Data Exposure in Hapi with Mutual Tls
Data Exposure in Hapi with Mutual Tls — how this specific combination creates or exposes the vulnerability
The Data Exposure check in middleBrick examines whether sensitive information such as authentication credentials, personal data, or session tokens is transmitted without adequate protection or inadvertently disclosed in responses. When assessing a Hapi server that uses Mutual TLS (mTLS), the scanner considers both the transport-layer guarantees of mTLS and how the application handles client certificates and related data.
Mutual TLS ensures that both client and server authenticate each other using X.509 certificates. In Hapi, this is typically enforced by configuring the TLS layer to request and validate client certificates. However, even with mTLS in place, data exposure risks can arise in several specific configurations common in Hapi setups:
- Certificate metadata leakage: If a Hapi server logs or echoes certificate details (such as subject distinguished names or serial numbers) in access logs, error responses, or custom headers, sensitive identity information may be exposed to unauthorized parties.
- Improper certificate handling: Failing to validate client certificates properly or inadvertently passing certificate objects to request handlers can lead to sensitive data being included in responses or debug output.
- Mixed content and weak cipher suites: Using deprecated protocols or weak cipher suites with mTLS can expose session data to interception, even when client authentication is enforced.
- Insecure default routes or error handling: Routes that do not require mTLS or that expose stack traces and internal errors may leak paths, certificate requirements, or server details to unauthenticated clients.
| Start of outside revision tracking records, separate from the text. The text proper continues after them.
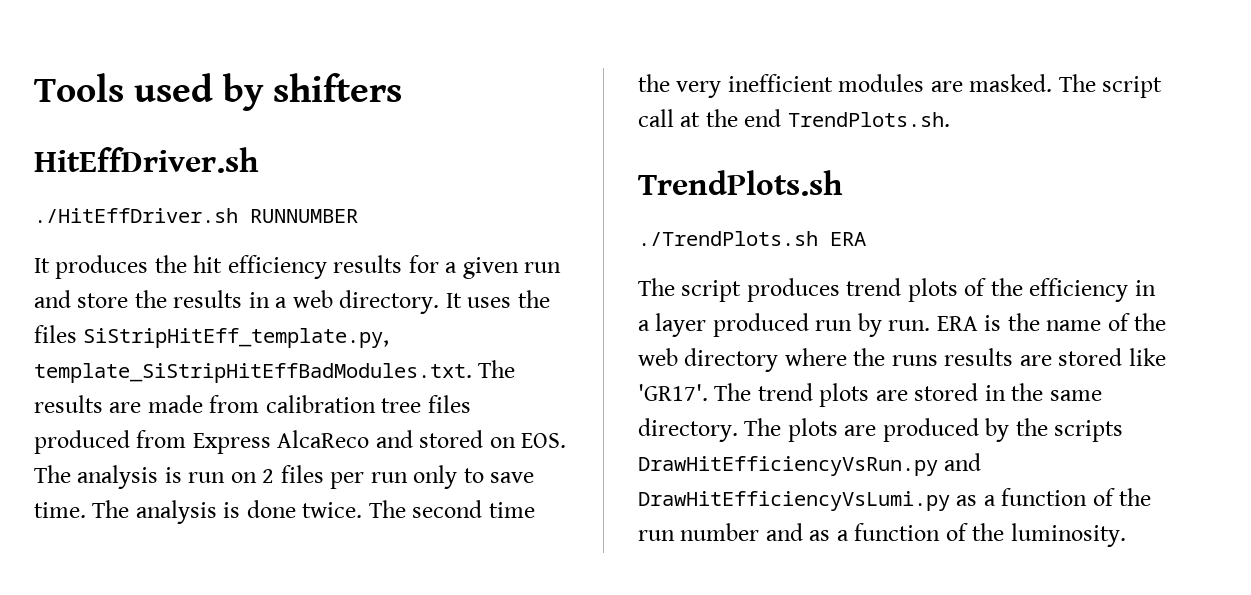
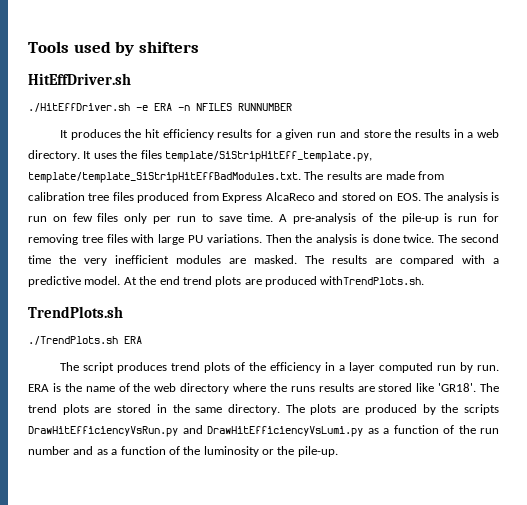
(238, 215) none -> [136,103,232,111] -e ERA -n NFILES
[83,328,390,348] [34,363,472,383] SiStripHitEff_template.py, template_SiStripHitEffBadModules.txt. -> [164,151,372,162] [28,172,301,183] template/SiStripHitEff_template.py, template/template_SiStripHitEffBadModules.txt.
[262,465,324,483] 2 files -> [72,213,148,224] few files only
[413,465,458,489] only -> (196, 219) none
[92,500,130,518] The -> [279,213,499,224] [28,234,313,245] A pre-analysis of the pile-up is run for removing tree files with large PU variations. Then the
[1102,76,1163,98] [638,109,950,127] script call at the end TrendPlots.sh. -> [332,255,499,266] [28,276,425,287] results are compared with a predictive model. At the end trend plots are produced withTrendPlots.sh.
[712,313,809,337] produced -> [378,362,433,373] computed
[638,384,708,401] 'GR17'. -> [438,383,477,392] 'GR18'.
[1010,523,1126,547] luminosity. -> [203,446,338,457] luminosity or the pile-up.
During a scan, middleBrick tests unauthenticated endpoints and inspects response headers, body content, and observable behaviors to detect patterns such as certificate fields in logs or responses, missing strict TLS requirements, and routes that bypass client verification. These findings highlight configuration or implementation gaps where data exposure can occur despite the presence of mTLS in Hapi.
Mutual Tls-Specific Remediation in Hapi — concrete code fixes
To mitigate data exposure risks in a Hapi server using Mutual TLS, apply strict transport settings and careful handling of certificate data. The following patterns demonstrate secure configurations and coding practices.
Enforce mTLS in Hapi with explicit certificate validation
Ensure the server requests and validates client certificates and rejects connections that do not present a valid cert. Use the built-in TLS options and avoid permissive settings.
const Hapi = require('@hapi/hapi');
const fs = require('fs');
const init = async () => {
const server = Hapi.server({
port: 443,
tls: {
key: fs.readFileSync('/path/to/server-key.pem'),
cert: fs.readFileSync('/path/to/server-cert.pem'),
ca: [fs.readFileSync('/path/to/ca-cert.pem')],
requestCert: true,
rejectUnauthorized: true
}
});
server.route({
method: 'GET',
path: '/secure',
options: {
// Require TLS auth for this route; handler can read req.socket.getPeerCertificate()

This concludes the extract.